[Records from a dataset]
◆ ◆ ◆ ◆ ◆
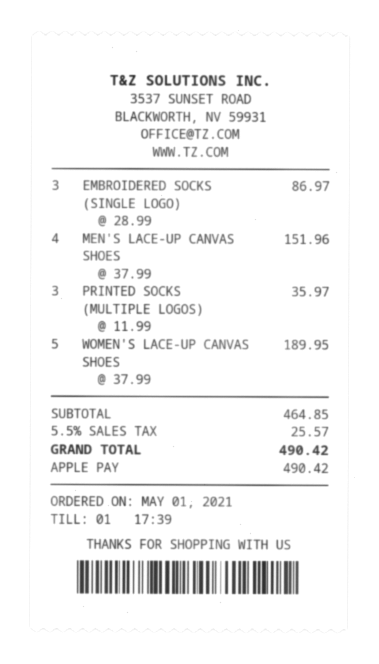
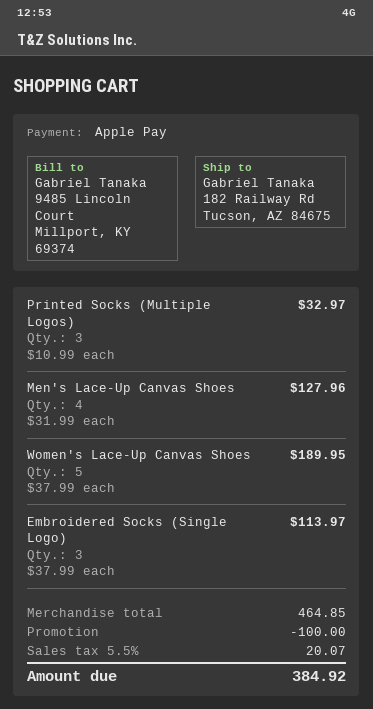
EMBROIDERED SOCKS (SINGLE LOGO): 3 x 28.99 = 86.97 -> 3 x 37.99 = 113.97
MEN'S LACE-UP CANVAS SHOES: 4 x 37.99 = 151.96 -> 4 x 31.99 = 127.96
PRINTED SOCKS (MULTIPLE LOGOS): 3 x 11.99 = 35.97 -> 3 x 10.99 = 32.97
discount: none -> 100.00
tax: 5.5% = 25.57 -> 5.5% = 20.07
total: 490.42 -> 384.92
◆ ◆ ◆ ◆ ◆
- [Exercise]
Reproduce each entry word for word and cut the images.

- [Solution to this exercise]
EMBROIDERED SOCKS (SINGLE LOGO): 3 x 28.99 = 86.97 -> 3 x 37.99 = 113.97
MEN'S LACE-UP CANVAS SHOES: 4 x 37.99 = 151.96 -> 4 x 31.99 = 127.96
PRINTED SOCKS (MULTIPLE LOGOS): 3 x 11.99 = 35.97 -> 3 x 10.99 = 32.97
discount: none -> 100.00
tax: 5.5% = 25.57 -> 5.5% = 20.07
total: 490.42 -> 384.92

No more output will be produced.